[Entries taken from a collection]
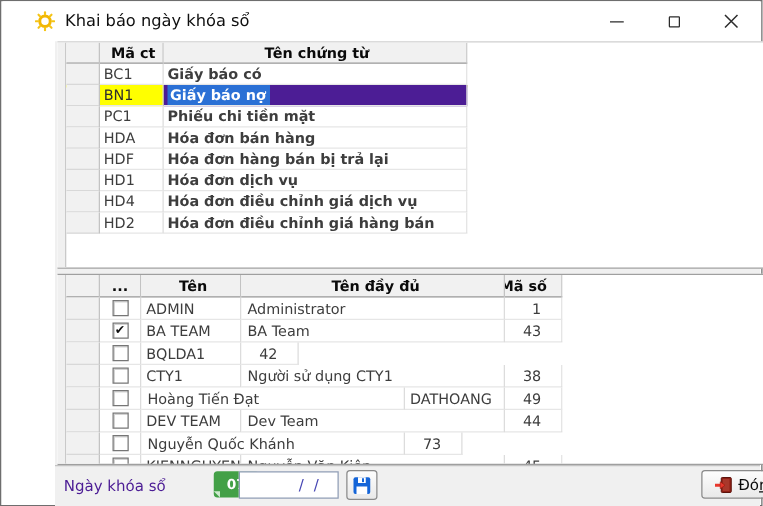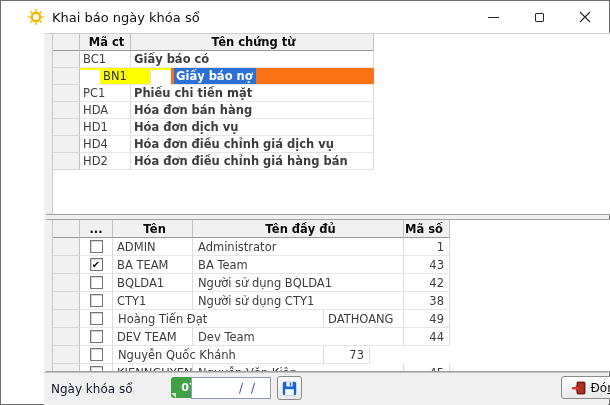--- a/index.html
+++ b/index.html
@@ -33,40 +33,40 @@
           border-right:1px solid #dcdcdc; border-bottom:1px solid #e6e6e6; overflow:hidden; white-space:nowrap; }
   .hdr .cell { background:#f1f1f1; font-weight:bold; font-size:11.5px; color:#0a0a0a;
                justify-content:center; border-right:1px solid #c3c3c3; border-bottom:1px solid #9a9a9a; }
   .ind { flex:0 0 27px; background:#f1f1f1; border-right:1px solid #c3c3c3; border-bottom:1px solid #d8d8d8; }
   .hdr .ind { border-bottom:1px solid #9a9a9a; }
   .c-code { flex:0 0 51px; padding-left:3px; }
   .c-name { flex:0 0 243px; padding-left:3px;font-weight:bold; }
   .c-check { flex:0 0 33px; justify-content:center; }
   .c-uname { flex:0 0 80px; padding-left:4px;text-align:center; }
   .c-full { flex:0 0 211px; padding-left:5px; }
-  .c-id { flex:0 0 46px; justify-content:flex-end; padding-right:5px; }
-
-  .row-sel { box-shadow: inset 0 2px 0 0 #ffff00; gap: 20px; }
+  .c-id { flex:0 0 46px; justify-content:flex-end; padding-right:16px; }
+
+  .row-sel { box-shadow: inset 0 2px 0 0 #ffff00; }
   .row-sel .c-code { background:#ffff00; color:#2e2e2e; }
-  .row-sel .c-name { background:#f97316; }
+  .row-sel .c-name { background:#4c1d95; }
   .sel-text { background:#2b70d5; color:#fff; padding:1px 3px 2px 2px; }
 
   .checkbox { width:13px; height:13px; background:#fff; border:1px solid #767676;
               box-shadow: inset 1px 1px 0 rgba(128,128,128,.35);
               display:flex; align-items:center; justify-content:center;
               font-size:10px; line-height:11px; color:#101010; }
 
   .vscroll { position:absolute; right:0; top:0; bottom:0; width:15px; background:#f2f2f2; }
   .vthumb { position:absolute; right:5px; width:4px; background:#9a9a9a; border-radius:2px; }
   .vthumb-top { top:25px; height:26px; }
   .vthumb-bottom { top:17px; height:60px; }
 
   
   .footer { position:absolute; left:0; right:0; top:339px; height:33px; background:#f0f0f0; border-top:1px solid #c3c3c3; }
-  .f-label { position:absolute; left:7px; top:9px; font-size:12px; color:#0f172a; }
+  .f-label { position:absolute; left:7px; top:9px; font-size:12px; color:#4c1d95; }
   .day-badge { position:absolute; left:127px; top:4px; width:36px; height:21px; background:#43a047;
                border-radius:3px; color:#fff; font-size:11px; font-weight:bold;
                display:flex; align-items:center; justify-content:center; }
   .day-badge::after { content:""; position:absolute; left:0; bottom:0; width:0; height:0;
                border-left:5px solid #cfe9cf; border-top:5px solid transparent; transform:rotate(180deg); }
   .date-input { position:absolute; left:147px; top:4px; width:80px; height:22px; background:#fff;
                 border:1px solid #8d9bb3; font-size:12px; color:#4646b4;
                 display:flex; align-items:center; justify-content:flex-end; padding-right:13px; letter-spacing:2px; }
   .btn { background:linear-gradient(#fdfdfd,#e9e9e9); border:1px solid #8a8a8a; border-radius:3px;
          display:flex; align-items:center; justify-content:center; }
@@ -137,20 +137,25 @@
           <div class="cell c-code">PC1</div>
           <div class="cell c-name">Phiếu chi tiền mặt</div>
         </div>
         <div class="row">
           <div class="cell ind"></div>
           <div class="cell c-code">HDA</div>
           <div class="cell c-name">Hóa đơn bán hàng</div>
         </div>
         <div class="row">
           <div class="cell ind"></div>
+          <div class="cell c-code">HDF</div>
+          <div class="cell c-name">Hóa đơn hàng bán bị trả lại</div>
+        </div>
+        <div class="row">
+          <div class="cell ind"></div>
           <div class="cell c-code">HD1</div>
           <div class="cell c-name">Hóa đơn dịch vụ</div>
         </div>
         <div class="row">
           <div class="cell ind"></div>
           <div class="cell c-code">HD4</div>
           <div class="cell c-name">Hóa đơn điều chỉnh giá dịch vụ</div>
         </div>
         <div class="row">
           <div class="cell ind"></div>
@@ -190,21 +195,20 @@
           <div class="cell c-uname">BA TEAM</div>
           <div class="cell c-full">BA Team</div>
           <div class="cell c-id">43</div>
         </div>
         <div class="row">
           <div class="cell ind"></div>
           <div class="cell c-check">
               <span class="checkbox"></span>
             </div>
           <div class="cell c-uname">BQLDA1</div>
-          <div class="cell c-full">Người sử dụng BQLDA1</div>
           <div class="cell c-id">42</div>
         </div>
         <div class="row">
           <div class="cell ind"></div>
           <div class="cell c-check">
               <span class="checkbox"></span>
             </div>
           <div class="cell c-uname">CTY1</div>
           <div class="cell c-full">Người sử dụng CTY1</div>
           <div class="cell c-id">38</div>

* TASK ITEM *
Only lines with the word "inset" count here; copy every one from the records.

* EXPECTED OUTPUT *
-  .row-sel { box-shadow: inset 0 2px 0 0 #ffff00; gap: 20px; }
+  .row-sel { box-shadow: inset 0 2px 0 0 #ffff00; }
               box-shadow: inset 1px 1px 0 rgba(128,128,128,.35);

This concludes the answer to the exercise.